The OCEL domain acts as a dominant-negative effector to prevent TNF-mediated barrier loss. (A) EGFP and EGFP fused to the occludin OCEL domain (EGFP-OCEL) were stably expressed at similar levels. Proteins were separated by SDS–PAGE and blotted with anti-GFP or anti–β-actin antibodies. Results are representative of four experiments, each with n = 3. (B) EGFP-OCEL was expressed at levels similar to endogenous occludin. Proteins were separated by SDS–PAGE and blotted with antibodies to occludin (occludin and EGFP-OCEL) or other proteins indicated.
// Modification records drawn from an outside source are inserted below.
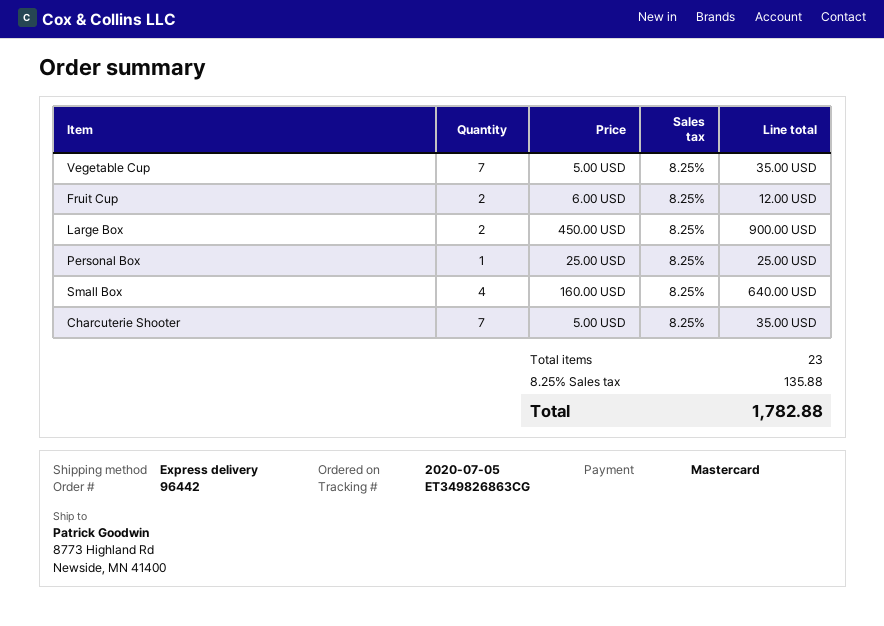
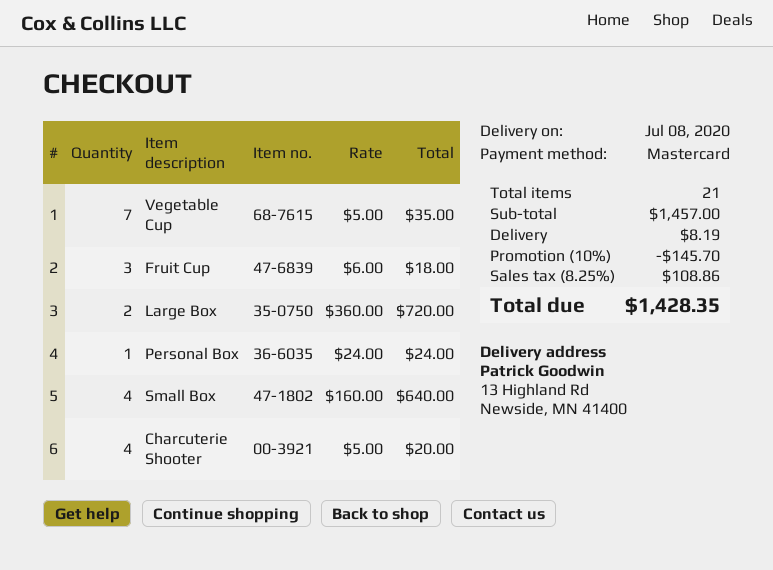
ship to: 8773 Highland Rd, Newside, MN 41400 -> 13 Highland Rd, Newside, MN 41400
Fruit Cup: 2 x 6.00 = 12.00 -> 3 x 6.00 = 18.00
Large Box: 2 x 450.00 = 900.00 -> 2 x 360.00 = 720.00
Personal Box: 1 x 25.00 = 25.00 -> 1 x 24.00 = 24.00
Charcuterie Shooter: 7 x 5.00 = 35.00 -> 4 x 5.00 = 20.00
total quantity: 23 -> 21
discount: none -> 10% = 145.70
shipping: none -> 8.19
tax: 8.25% = 135.88 -> 8.25% = 108.86
total: 1782.88 -> 1428.35

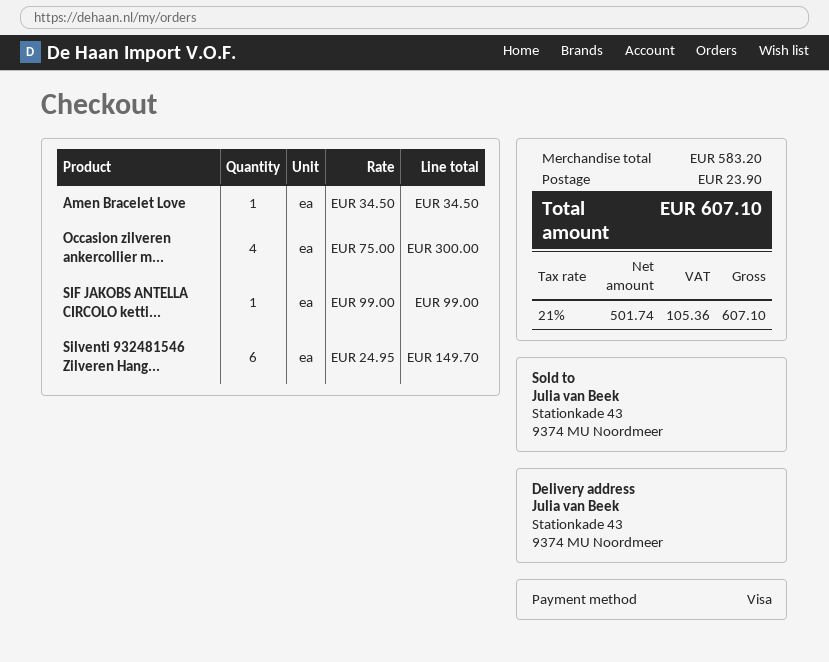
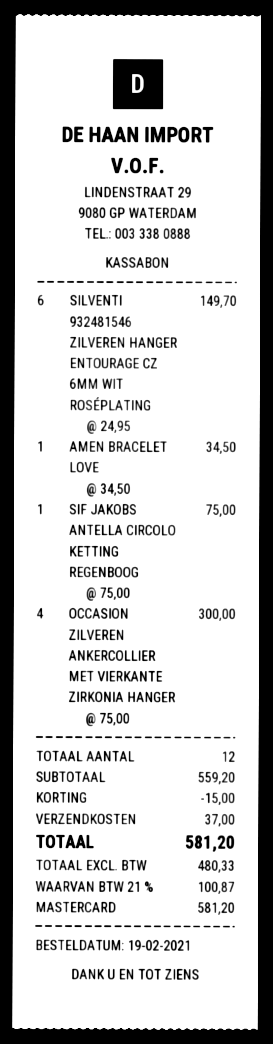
payment method: Visa -> Mastercard
SIF JAKOBS ANTELLA CIRCOLO ketti...: 1 x 99.00 = 99.00 -> 1 x 75.00 = 75.00
subtotal: 583.20 -> 559.20
discount: none -> 15.00
shipping: 23.90 -> 37.00
net: 501.74 -> 480.33
tax: 21% = 105.36 -> 21% = 100.87
total: 607.10 -> 581.20

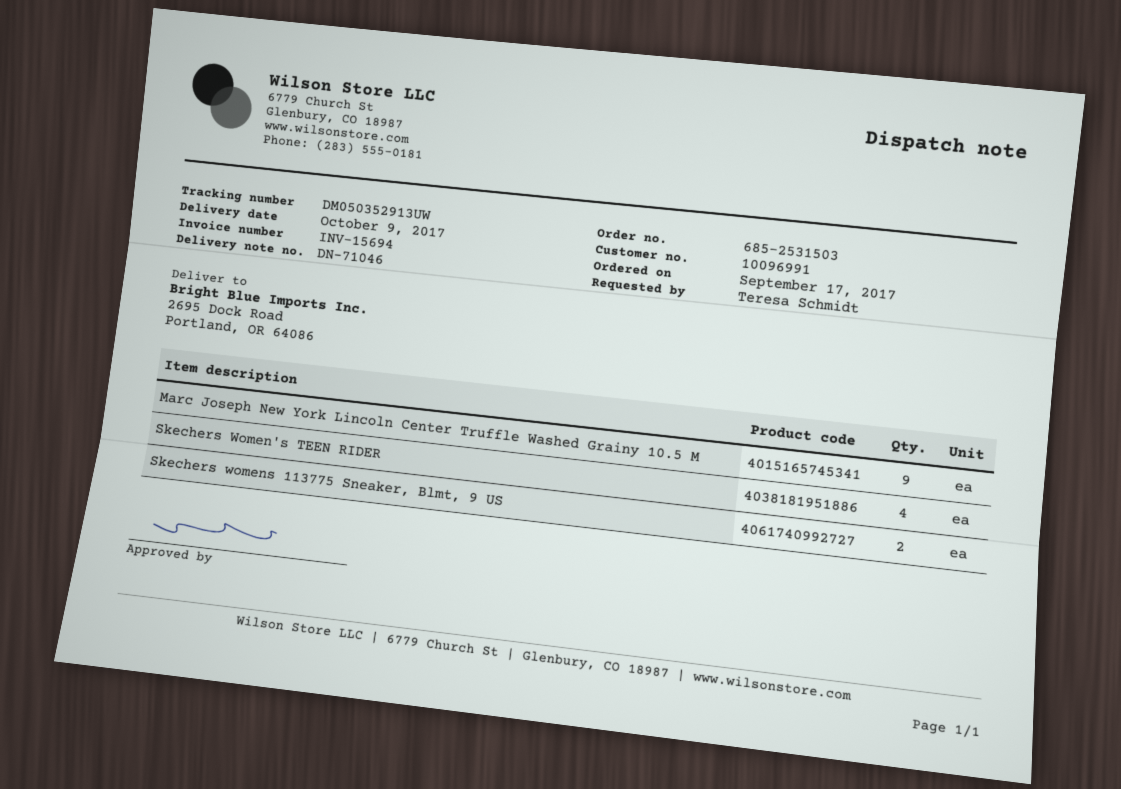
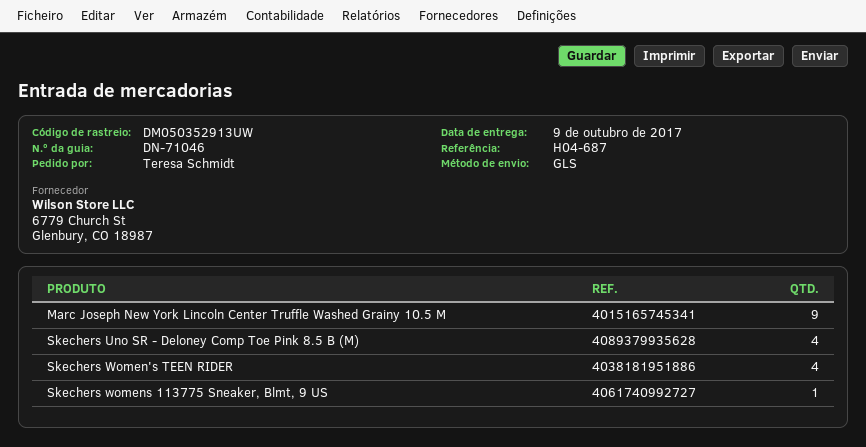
Skechers womens 113775 Sneaker, Blmt, 9 US: 2 -> 1
Skechers Uno SR - Deloney Comp Toe Pink 8.5 B (M): none -> 4

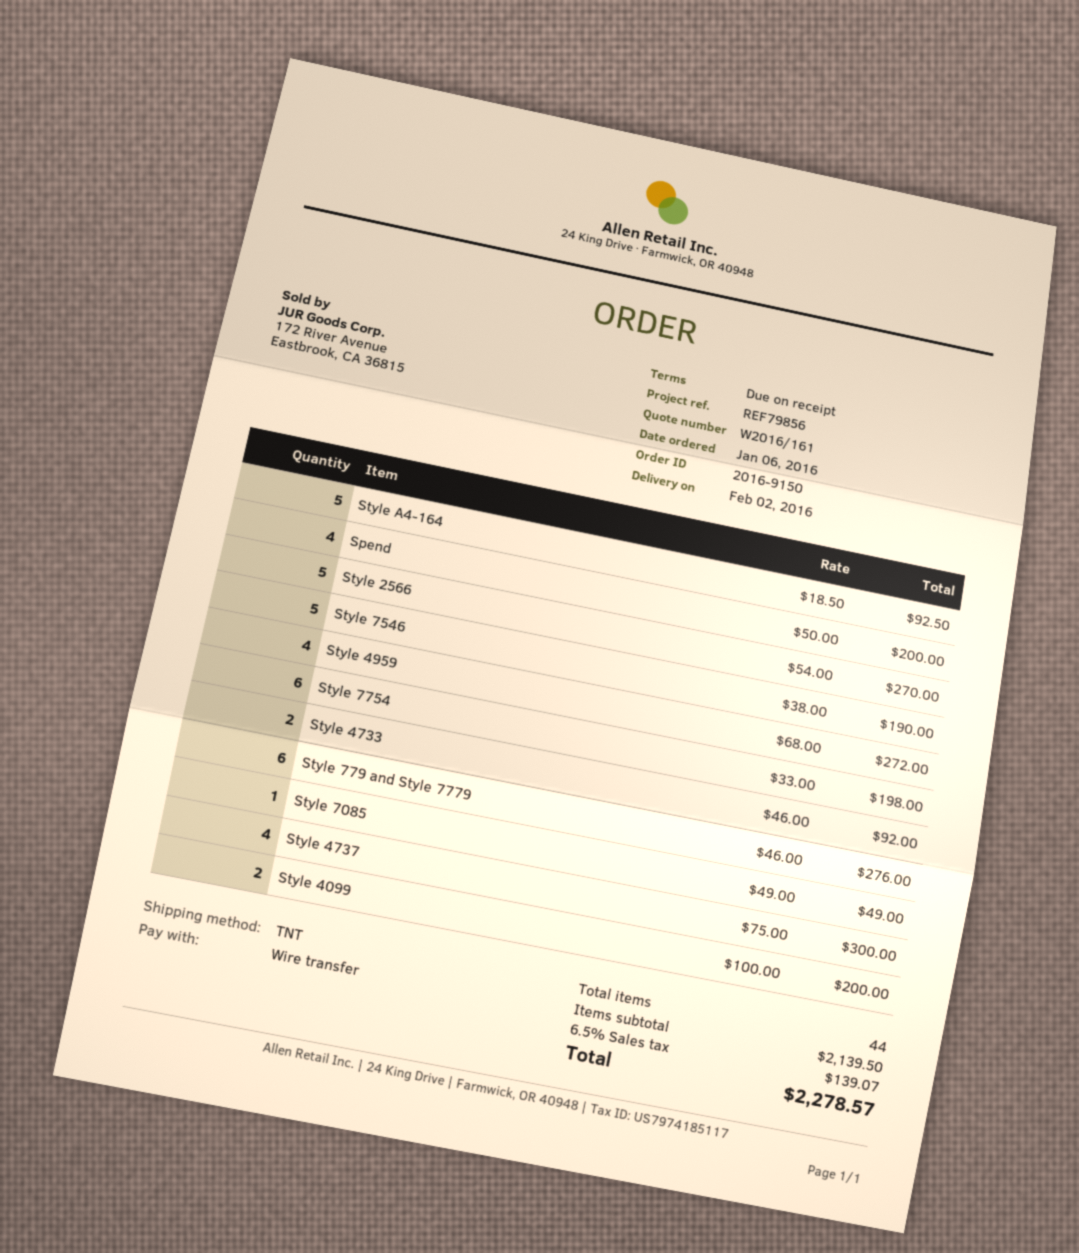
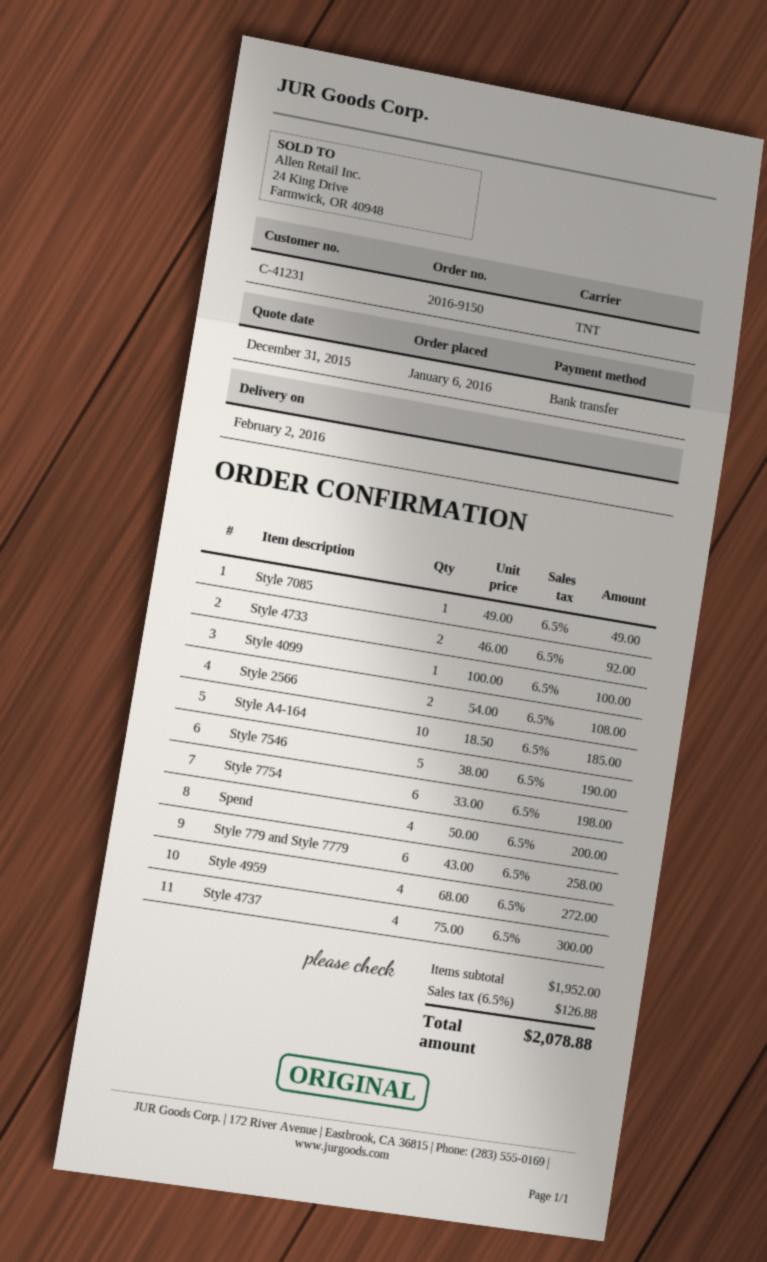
Style A4-164: 5 x 18.50 = 92.50 -> 10 x 18.50 = 185.00
Style 2566: 5 x 54.00 = 270.00 -> 2 x 54.00 = 108.00
Style 779 and Style 7779: 6 x 46.00 = 276.00 -> 6 x 43.00 = 258.00
Style 4099: 2 x 100.00 = 200.00 -> 1 x 100.00 = 100.00
subtotal: 2139.50 -> 1952.00
tax: 6.5% = 139.07 -> 6.5% = 126.88
total: 2278.57 -> 2078.88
Claudin-4, -8, and -15 expression was reduced in EGFP-OCEL–expressing cells, regardless of TNF treatment. TNF induced a modest but nonsignificant reduction in endogenous occludin expression, similar to that reported previously (Wang et al., 2005), which was not affected by EGFP-OCEL expression. Results are representative of three experiments, each with n = 3. (C) EGFP-OCEL, but not EGFP, expression prevented TNF-induced TER loss. Results are the average of five experiments, each with n = 4. (D) EGFP-OCEL expression prevented TNF-induced endocytosis of endogenous (full-length) occludin. Occludin vesicles were present in TNF-treated monolayers expressing EGFP (arrows). Endogenous occludin was detected by immunostaining. Images are maximum projections assembled from z stacks and are representative of three independent experiments. Bar, 10 μm. *p < 0.05.

FIGURE 8:

Lysine 433 regulates OCEL interactions and is critical to TNF-induced barrier loss and occludin endocytosis. (A) Expression of mCherry, mCherry-OCEL, or mCherry-OCEL mutants (indicated residues are lysines that were mutated to aspartic acids) does not affect expression of endogenous occludin or ZO-1. Fusion proteins were detected with an anti-DsRed antibody that also recognizes mCherry. Results are representative of three experiments, each with n = 3. (B) Expression of mCherry, mCherry-OCEL, or mCherry-OCEL mutants did not affect ZO-1 localization at the tight junction. Images are representative of two independent experiments. Bar, 10 μm. (C) Expression of mCherry, mCherry-OCEL, or mCherry-OCEL mutants did not affect the EGFP-occludin mobile fraction. Results are averages of two experiments with at least eight recordings per condition. (D) Expression of mCherry-OCEL or mCherry-OCEL mutants, but not mCherry, altered the EGFP-occludin t_1/2. Only mCherry-OCEL or mCherry-OCEL^485/488 blocked TNF-induced reduction of EGFP-occludin t_1/2. Results are averages of two independent experiments, with at least eight recordings per condition. (E) TNF induced accumulation of intracellular EGFP-occludin (green) vesicles (arrows) in cells that did not express mCherry or mCherry-OCEL proteins (red). Occludin vesicles were also present in cells expressing mCherry or mCherry-OCEL⁴³³ but not in cells expressing Cherry-OCEL or mCherry-OCEL^485/488. Images are representative of three independent experiments. Bar, 10 μm. *p < 0.05.